Site of Steen's Spur south of Brookdale, 1894.
(Courtesy San Lorenzo Valley Museum)
Beginning in at least 1894, a short freight spur was built just north of the Siesta bridge crossing over the San Lorenzo River south of what would become Brookdale. It first appears as Stein's Switch in an 1894 property survey of the area, though that name is a misspelling. The 1899 Station Book mentions the otherwise unremarkable spur under the proper name, Steen's Spur, and it was found 78.9 miles south of San Francisco via Alameda Point and Felton Junction. Additionally, it was 1.9 miles north of Ben Lomond and immediately (0.1 miles) south of another little-known spur named Reeds Spur. The township of Brookdale would develop just north of Reed's Spur at the turn of the century.
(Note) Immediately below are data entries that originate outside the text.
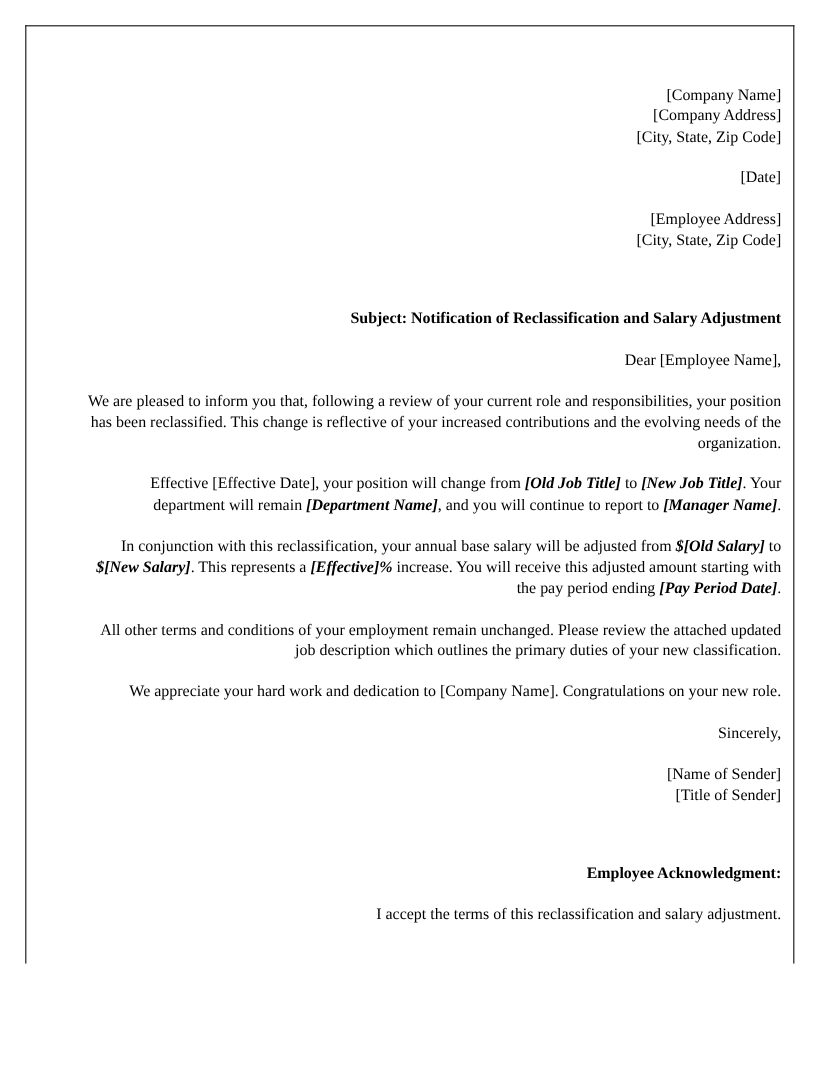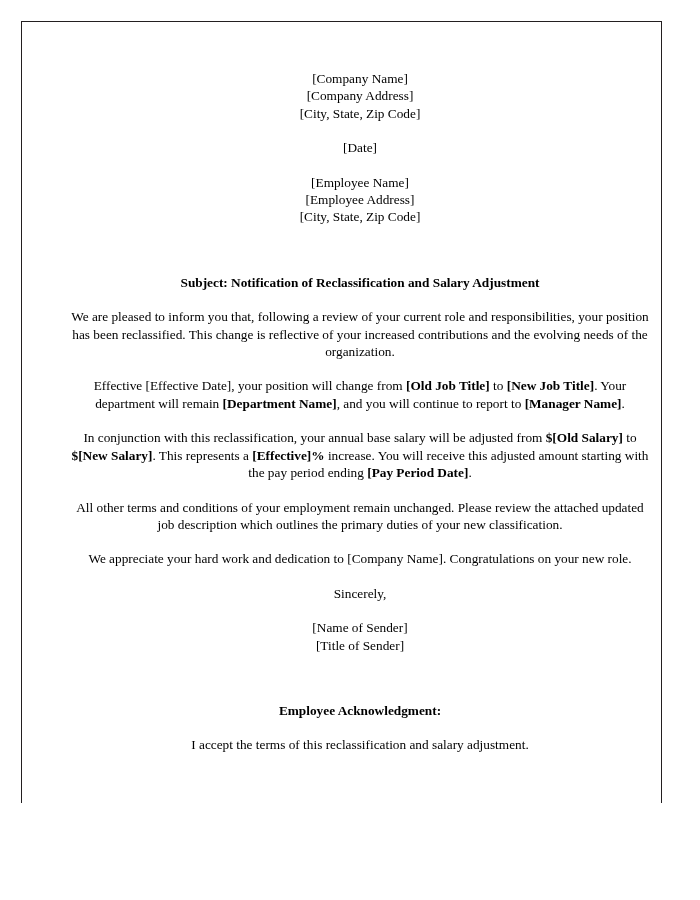--- a/index.html
+++ b/index.html
@@ -42,7 +42,7 @@
     font-size: 13.3px;
     line-height: 17.4px;
     margin: 0 0 17px 0;
-    text-align: center;
+    text-align: right;
     white-space: normal;
   }
   .block:last-child { margin-bottom: 12px; }

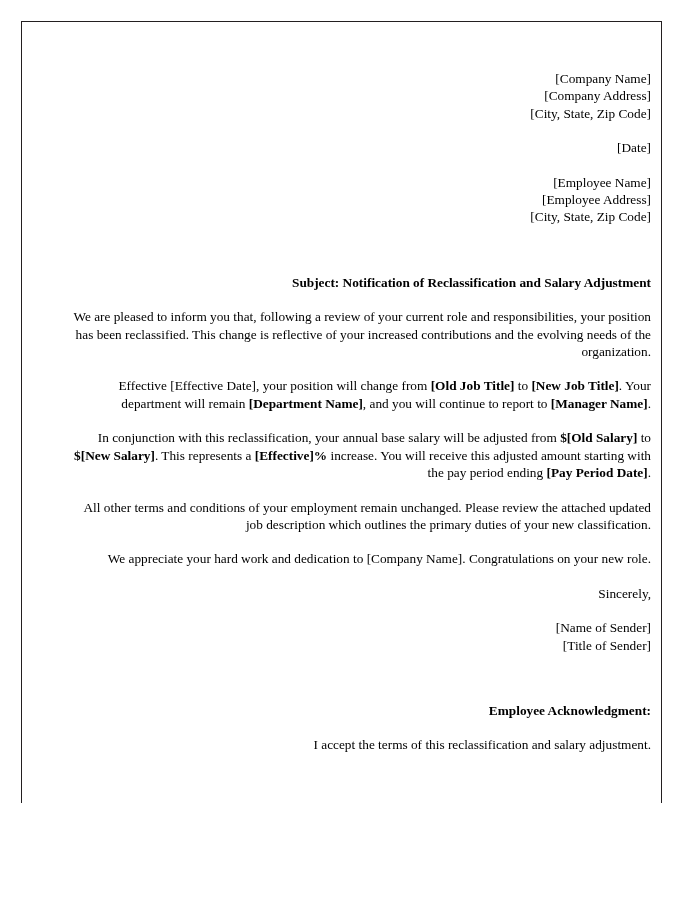--- a/index.html
+++ b/index.html
@@ -76,7 +76,6 @@
     <div class="block">[Date]</div>
 
     <div class="block lines">
-      <span class="line">[Employee Name]</span>
       <span class="line">[Employee Address]</span>
       <span class="line">[City, State, Zip Code]</span>
     </div>

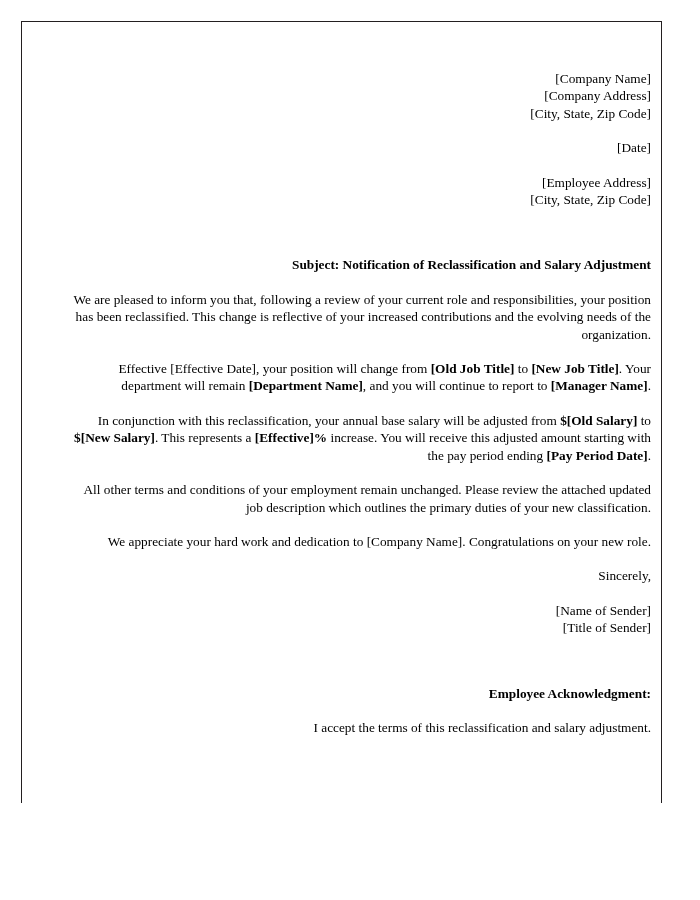--- a/index.html
+++ b/index.html
@@ -82,6 +82,7 @@
 
     <div class="block heading">Subject: Notification of Reclassification and Salary Adjustment</div>
 
+    <div class="block">Dear [Employee Name],</div>
 
     <div class="block">We are pleased to inform you that, following a review of your current role and responsibilities, your position has been reclassified. This change is reflective of your increased contributions and the evolving needs of the organization.</div>
 

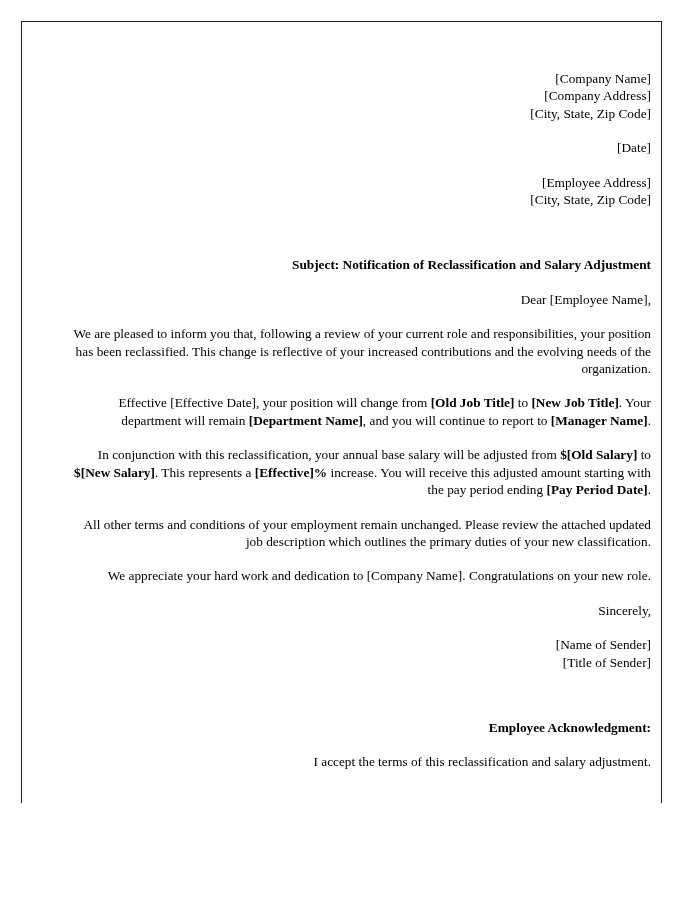--- a/index.html
+++ b/index.html
@@ -59,6 +59,7 @@
 
   b, .ph-bold {
     font-weight: bold;
+    font-style: italic;
   }
 </style>
 </head>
Steen's Spur included a B-class freight station for holding waiting freight. Donald Clark's Place Names book notes that the site went by two other names, Steen Switch and Steens.

Site of Fish Pond and Fish Hatchery, 1905, after the spur has been removed.
(Courtesy San Lorenzo Valley Museum)
The site was named after Jacob Steen whose company, J. Steen & Co., removed stumps for lumber companies to allow settlement in the logged areas. Jacob Steen was a relatively wealthy local businessman who appears in multiple court records including a multiple appeal case involving the Santa Clara Valley Mill & Lumber Company owned by the Doughertys. He was a shareholder in the Santa Cruz Railroad and also owned a business in downtown Santa Cruz which burned in a fire. In Felton, he also owned a general store that doubled as the Felton Post Office for many years. His wealth came from a variety of sources, but he made a small profit off of the stumps he pulled for the local lumber companies, making additional money by selling the stumps for various uses. He likely set up a stumpage operation along the railroad right-of-way near Brookdale soon after the right-of-way passed through the area. With the plethora of mills in the area, there would be a great need for stump removers and Steen's company likely fulfilled that role through the assistance of railroad flat cars that, once filled, could be hauled down to Santa Cruz for processing or shipment. However, by 1894, when records of the site apparently begin, we find that Steen's Spur is serving as a freight station for not stumps, but fish. A fish pond was built beside the spur in this area from which fish were likely grown for consumption. The predominant fish in the area was steelhead trout and those were likely bred here. When the spur was built and if it ever served as a stumpage station is unknown at present.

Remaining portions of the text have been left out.